Я настроил два полнофункциональных openldap в HA (поставщик режима syncrepl - подчиненный). После тестирования того, что простая привязка syncrepl работает безупречно, я пытаюсь развернуть ее с нуля, используя только GSSAPI, чтобы избежать использования паролей в виде простого текста. Я настроил клиент (ldap.conf) для использования GSSAPI и отлично работает, так что он должен работать и для syncrepl. Я настроил поставщика и потребителя.
Это конфигурация olcSyncrepl в базе данных hdb. Если пропустить authcid и authzid, конечный результат не изменится:
olcSyncrepl{0}: rid=001
provider="ldap://authsrv1.ex.ample.com"
bindmethod=sasl
saslmech=gssapi
searchbase="dc=ex,dc=ample,dc=com"
type=refreshAndPersist
retry="30 5 300 3"
interval=00:00:01:00
Если конфигурация изменена на простую привязку, она безупречно реплицируется. Krb5.keytab был добавлен в файл sysconfig openldap.
Я смог бы решить эту проблему, если бы мог знать, какой принципал использует для попытки репликации, но журналы не отображают эту информацию (LogLevel 255).
> slapd[2091]: GSSAPI Error: Unspecified GSS failure.

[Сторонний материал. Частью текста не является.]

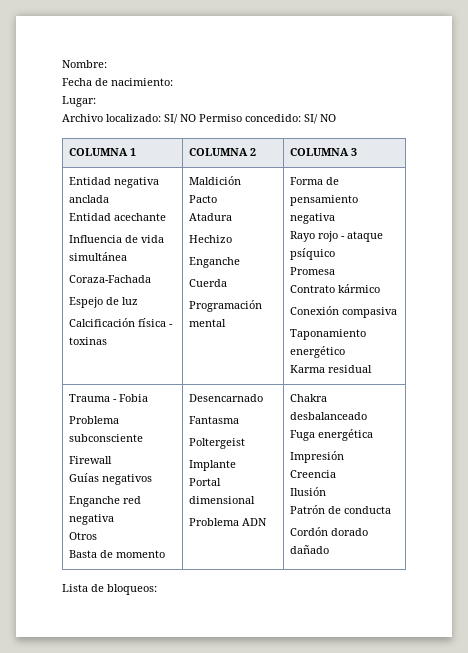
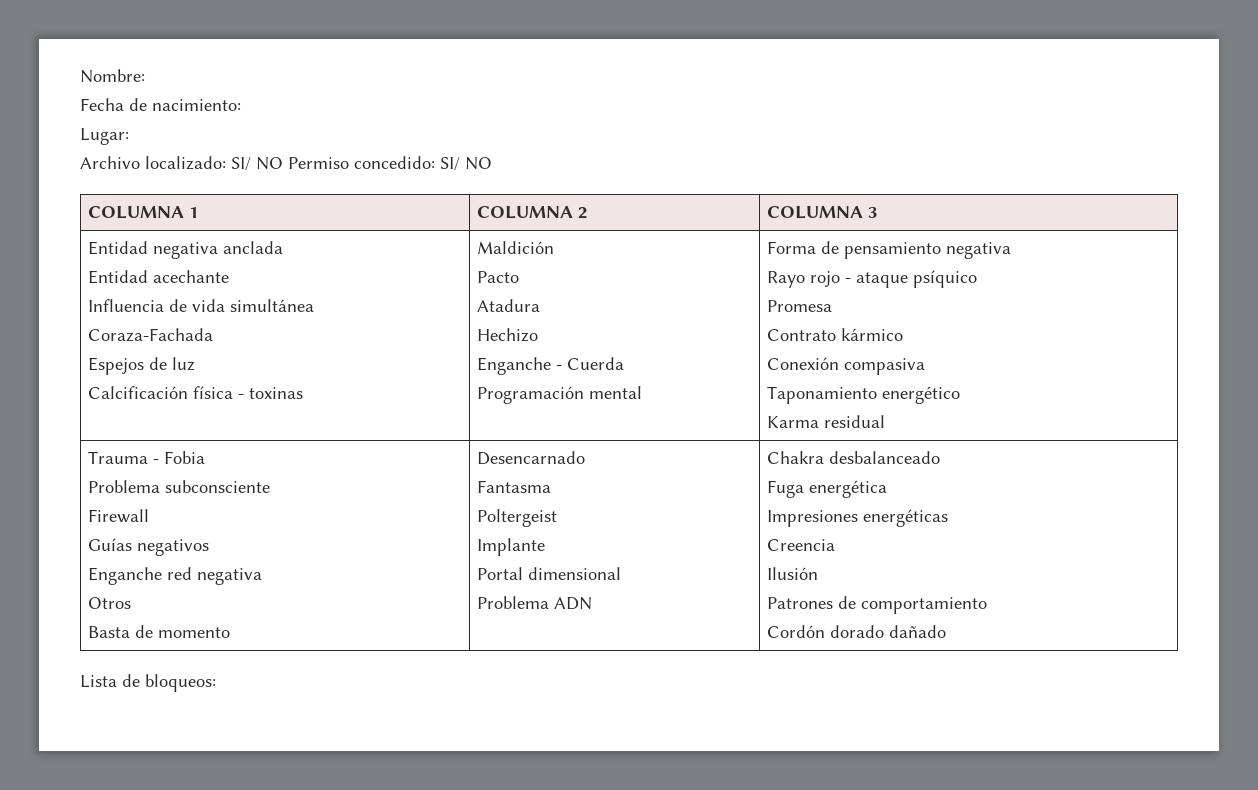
[68,297,103,308] Espejo -> [88,357,145,375] Espejos
(240, 262) // -> [556,365,563,370] -
[289,451,344,463] Impresión -> [767,509,949,527] Impresiones energéticas
[289,505,391,514] Patrón de conducta -> [767,596,988,614] Patrones de comportamiento

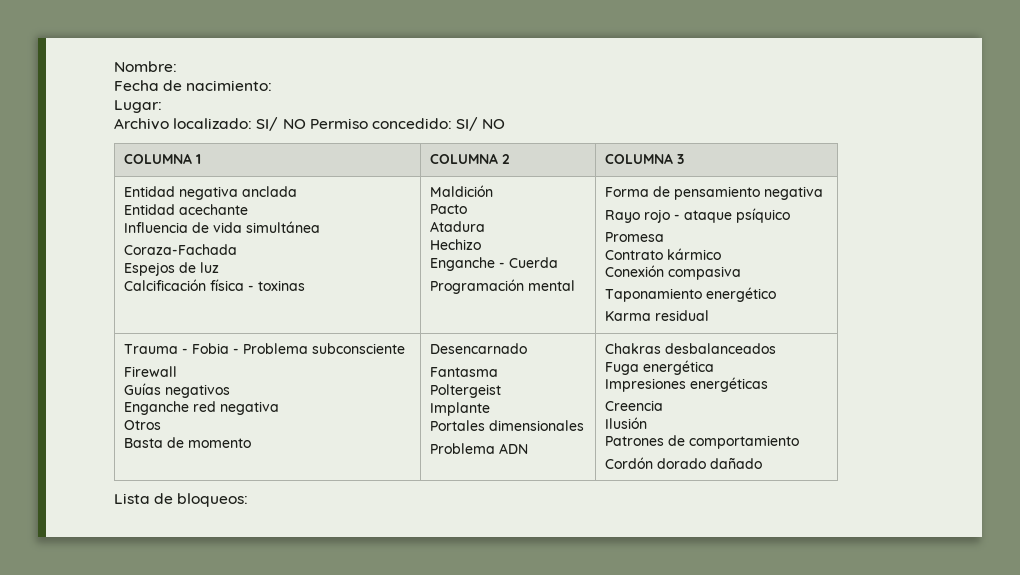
(206, 457) // -> [232,348,239,354] -
[477,567,622,580] Portal dimensional -> [429,420,584,431] Portales dimensionales
[767,451,941,464] Chakra desbalanceado -> [604,343,776,354] Chakras desbalanceados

Minor code may
> provide more information (No Kerberos credentials available)
>
> slapd[2091]: slap_client_connect: URI=ldap://authsrv1.ex.ample.com
> ldap_sasl_interactive_bind_s failed (-2)
ldapwhoami с использованием GSSAPI работает безупречно после использования kinit.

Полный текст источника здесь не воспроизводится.